• _What you should do_
Count the lines in the records below that contain the word "bold", and give only that count.

Top of Data section

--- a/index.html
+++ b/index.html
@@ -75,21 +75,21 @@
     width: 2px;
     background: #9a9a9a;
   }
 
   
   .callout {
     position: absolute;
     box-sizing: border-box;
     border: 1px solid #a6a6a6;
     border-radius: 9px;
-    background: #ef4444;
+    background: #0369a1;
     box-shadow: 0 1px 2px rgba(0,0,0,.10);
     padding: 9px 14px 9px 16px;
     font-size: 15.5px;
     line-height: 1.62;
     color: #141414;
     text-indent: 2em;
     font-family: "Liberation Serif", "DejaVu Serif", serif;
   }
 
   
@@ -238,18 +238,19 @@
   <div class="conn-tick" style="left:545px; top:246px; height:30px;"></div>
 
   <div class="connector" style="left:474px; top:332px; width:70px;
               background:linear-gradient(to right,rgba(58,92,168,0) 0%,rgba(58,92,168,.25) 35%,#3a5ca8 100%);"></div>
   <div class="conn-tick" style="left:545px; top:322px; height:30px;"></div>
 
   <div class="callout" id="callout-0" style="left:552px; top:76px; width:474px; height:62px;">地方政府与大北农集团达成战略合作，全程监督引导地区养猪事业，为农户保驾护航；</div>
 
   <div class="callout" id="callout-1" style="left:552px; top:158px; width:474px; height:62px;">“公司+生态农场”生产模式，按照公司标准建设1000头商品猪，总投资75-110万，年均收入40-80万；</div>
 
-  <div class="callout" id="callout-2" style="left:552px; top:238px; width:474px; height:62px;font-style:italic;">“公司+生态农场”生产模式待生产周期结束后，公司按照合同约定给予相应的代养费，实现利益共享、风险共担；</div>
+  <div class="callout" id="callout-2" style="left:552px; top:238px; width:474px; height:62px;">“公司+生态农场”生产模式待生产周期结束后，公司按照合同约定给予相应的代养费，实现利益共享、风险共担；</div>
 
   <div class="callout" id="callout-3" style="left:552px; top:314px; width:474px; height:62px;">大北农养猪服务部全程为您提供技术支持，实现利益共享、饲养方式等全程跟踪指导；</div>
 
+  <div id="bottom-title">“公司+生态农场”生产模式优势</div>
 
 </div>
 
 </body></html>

Bottom of Data section
Top of Data section

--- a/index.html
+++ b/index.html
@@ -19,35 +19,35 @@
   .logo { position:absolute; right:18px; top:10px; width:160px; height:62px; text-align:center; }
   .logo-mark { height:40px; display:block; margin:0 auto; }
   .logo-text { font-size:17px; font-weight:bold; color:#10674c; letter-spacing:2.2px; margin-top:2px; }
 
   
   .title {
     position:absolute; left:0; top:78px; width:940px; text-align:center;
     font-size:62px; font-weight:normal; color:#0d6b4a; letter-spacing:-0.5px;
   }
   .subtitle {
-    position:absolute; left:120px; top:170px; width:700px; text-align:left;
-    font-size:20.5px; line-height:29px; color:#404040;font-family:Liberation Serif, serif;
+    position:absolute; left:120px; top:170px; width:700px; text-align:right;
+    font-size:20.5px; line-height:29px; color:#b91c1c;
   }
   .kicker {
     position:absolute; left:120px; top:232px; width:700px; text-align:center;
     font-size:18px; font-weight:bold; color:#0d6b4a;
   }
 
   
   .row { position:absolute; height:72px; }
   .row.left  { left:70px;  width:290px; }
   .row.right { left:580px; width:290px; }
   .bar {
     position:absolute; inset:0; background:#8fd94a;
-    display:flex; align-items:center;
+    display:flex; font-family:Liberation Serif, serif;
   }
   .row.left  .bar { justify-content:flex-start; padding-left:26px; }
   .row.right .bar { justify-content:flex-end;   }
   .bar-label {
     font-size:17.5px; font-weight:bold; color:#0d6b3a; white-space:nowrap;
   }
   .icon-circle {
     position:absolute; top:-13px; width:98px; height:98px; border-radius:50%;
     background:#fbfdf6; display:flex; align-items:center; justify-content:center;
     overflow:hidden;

Bottom of Data section

• _Answer to this exercise_
3